Deux indicateurs institutionnels sont à considérer comme décisifs du bras de fer stratégique que se joue actuellement en Europe:

– La divergence de lecture des traités européens, conçus pour des conjonctures de gouvernance ordinaire entre l’Italie d’une part et l’Allemagne et les Pays-Bas de l’autre sur la manière de subvenir aux coûts sanitaires et de soutenir l’économie en vue de l’après coronavirus. Vis à vis de la rigidité d’interprétation des traités, l’Italie soutient  la thèse de réécrire Lisbonne et Maastricht, afin de penser l’exception (ou la souveraineté) dans l’exercice de la gouvernance des pays-membres.
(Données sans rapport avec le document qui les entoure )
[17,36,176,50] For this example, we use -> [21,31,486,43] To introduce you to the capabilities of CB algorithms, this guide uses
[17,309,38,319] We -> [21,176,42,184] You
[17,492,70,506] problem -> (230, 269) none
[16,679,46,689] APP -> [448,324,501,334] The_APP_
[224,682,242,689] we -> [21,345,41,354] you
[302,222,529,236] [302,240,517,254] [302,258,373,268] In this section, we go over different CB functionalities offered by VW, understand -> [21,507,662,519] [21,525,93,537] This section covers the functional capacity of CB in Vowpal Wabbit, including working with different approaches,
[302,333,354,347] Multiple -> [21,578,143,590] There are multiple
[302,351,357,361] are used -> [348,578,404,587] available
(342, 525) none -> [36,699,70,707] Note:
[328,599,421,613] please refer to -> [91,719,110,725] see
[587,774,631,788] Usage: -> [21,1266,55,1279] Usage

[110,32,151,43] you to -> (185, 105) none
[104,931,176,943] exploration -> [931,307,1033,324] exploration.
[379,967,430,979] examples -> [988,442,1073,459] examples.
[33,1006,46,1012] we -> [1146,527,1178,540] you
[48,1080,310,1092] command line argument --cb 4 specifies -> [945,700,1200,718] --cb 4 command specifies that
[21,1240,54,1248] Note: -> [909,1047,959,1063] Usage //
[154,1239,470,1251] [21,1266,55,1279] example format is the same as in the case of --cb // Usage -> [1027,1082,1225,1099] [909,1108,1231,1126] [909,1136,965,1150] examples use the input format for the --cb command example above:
Un pas, très contrasté, vers l’indépendance politique de l’Union, revendiquée par Macron.

– Le gouvernement par ordonnance et à durée indéterminée, voté par le parlement hongrois à faveur d’Orban, qui représente l’hérésie de principe et donc la dérive absolue des « valeurs démocratiques » et de l’État de Droit, surveillée rigoureusement par la Commission et par la Cour européenne de Justice, chargée de soumettre la politique au justicialisme des magistrats. Ce contrôle a soulevé immédiatement une la mise en garde de la part de M.me von Leyen à Budapest, comme la déviance absolue, en situation d’émergence, portant atteinte à l’unité de l’Union, dans cette phase, très délicate, du post-Brexit.
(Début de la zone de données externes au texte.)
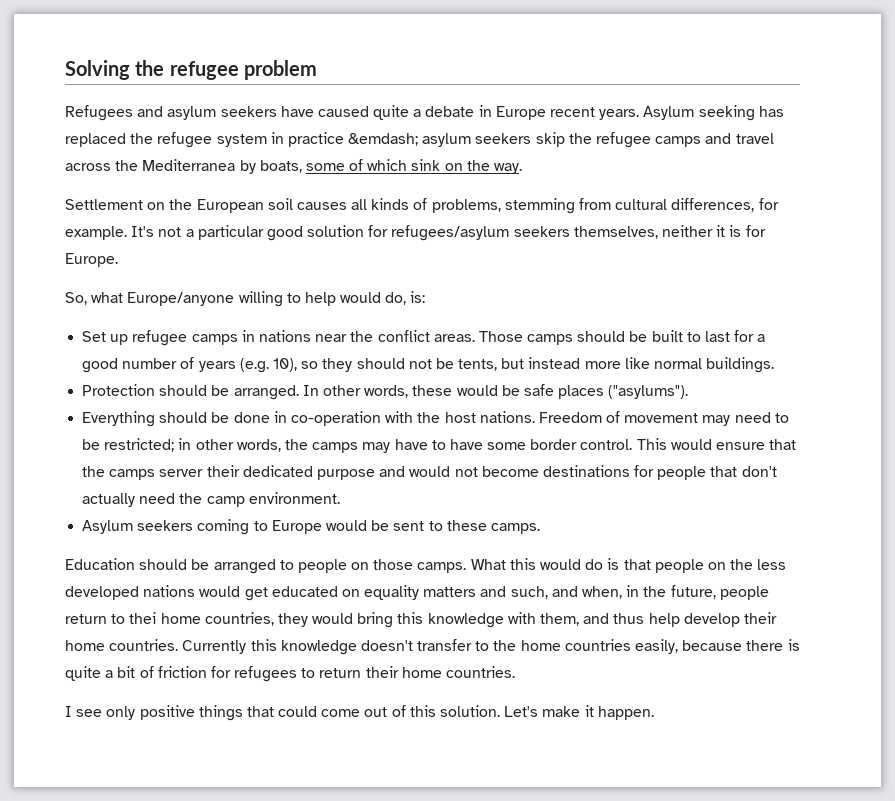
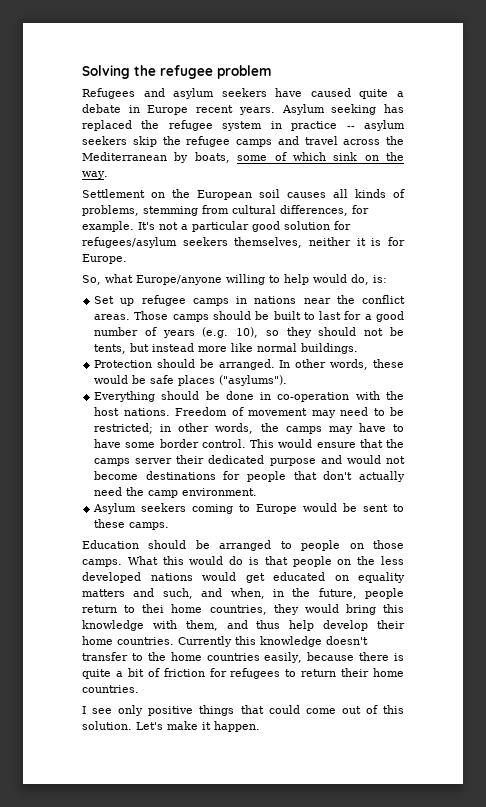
[348,133,419,146] &emdash; -> [346,126,355,129] --
[142,159,236,171] Mediterranea -> [82,152,167,161] Mediterranean

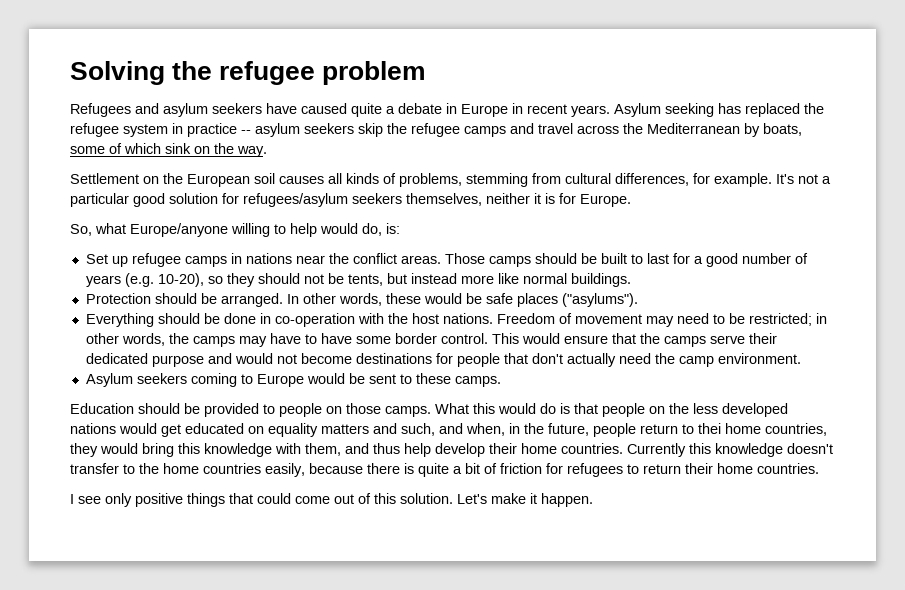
(189, 110) none -> [512,103,523,114] in
[236,327,259,338] 10), -> [157,273,204,287] 10-20),
[135,458,173,464] server -> [709,335,745,344] serve
[219,540,272,551] arranged -> [204,403,259,417] provided

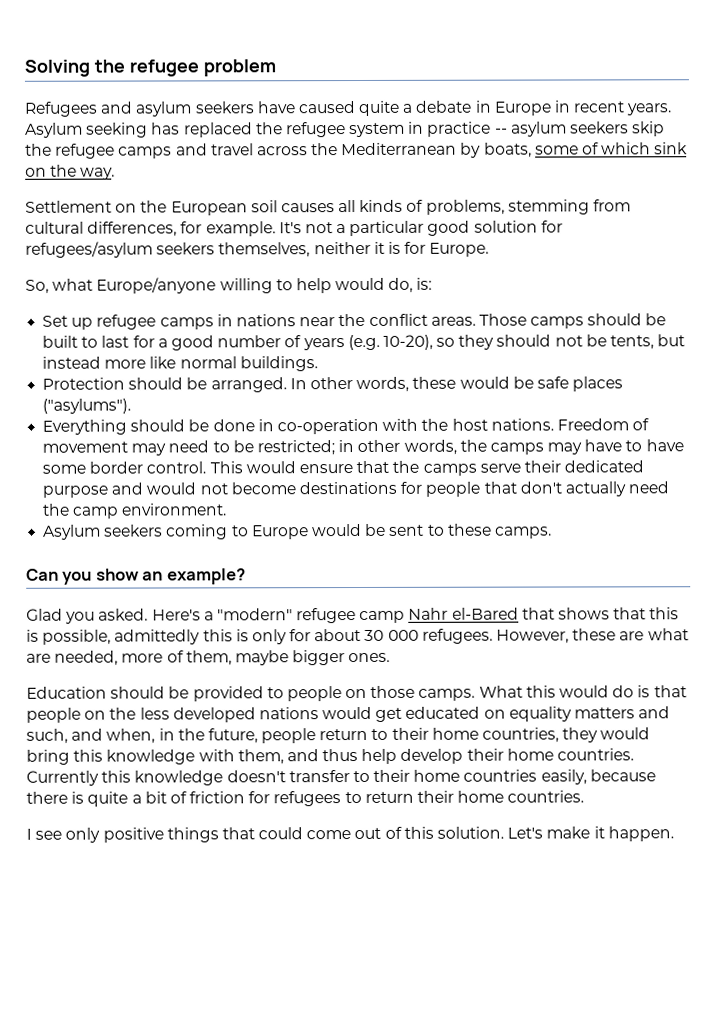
(501, 381) none -> [26,568,246,585] [26,607,680,624] [26,628,689,645] [26,650,391,666] // Can you show an example? // Glad you asked. Here's a "modern" refugee camp Nahr el-Bared that shows that this is possible, admittedly this is only for about 30 000 refugees. However, these are what are needed, more of them, maybe bigger ones.
[698,423,721,434] thei -> [391,727,429,740] their
[139,463,159,474] the -> [373,769,411,782] their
Ce double confinement de deux États-membres, par le bloc intransigeant des pays nordiques, sous direction allemande, fragmente politiquement l’Union européenne et freine ou retarde toute tendance à l’autonomisation et à la liberté de conduite des pays-membres, corsetés par le statu-quo et le vide stratégique de l’Union. Celle-ci vit par ailleurs, politiquement, une conjoncture internationale indécise et d’hésitation Hégémonique, interne et internationale.
En effet, la pandémie en cours affecte à des degrés divers les pays européens et les pays-tiers asiatiques et les transforme en « acteurs-proie » de la scène internationale, dépourvus de capacité de réactivité sur le plan stratégique, productif et logistique, ce qui se répercute sur les alliances militaires et sur leur opérationnalité.

C’est à ce titre que le COVID  devient un incubateur stratégique de l’ennemi interne et du conflit de demain, tant à l’échelle européenne qu’au niveau international et que l’Europe ne peut compter que sur ses peuples, devenus, comme toujours,  « l’ultima ratio regum ».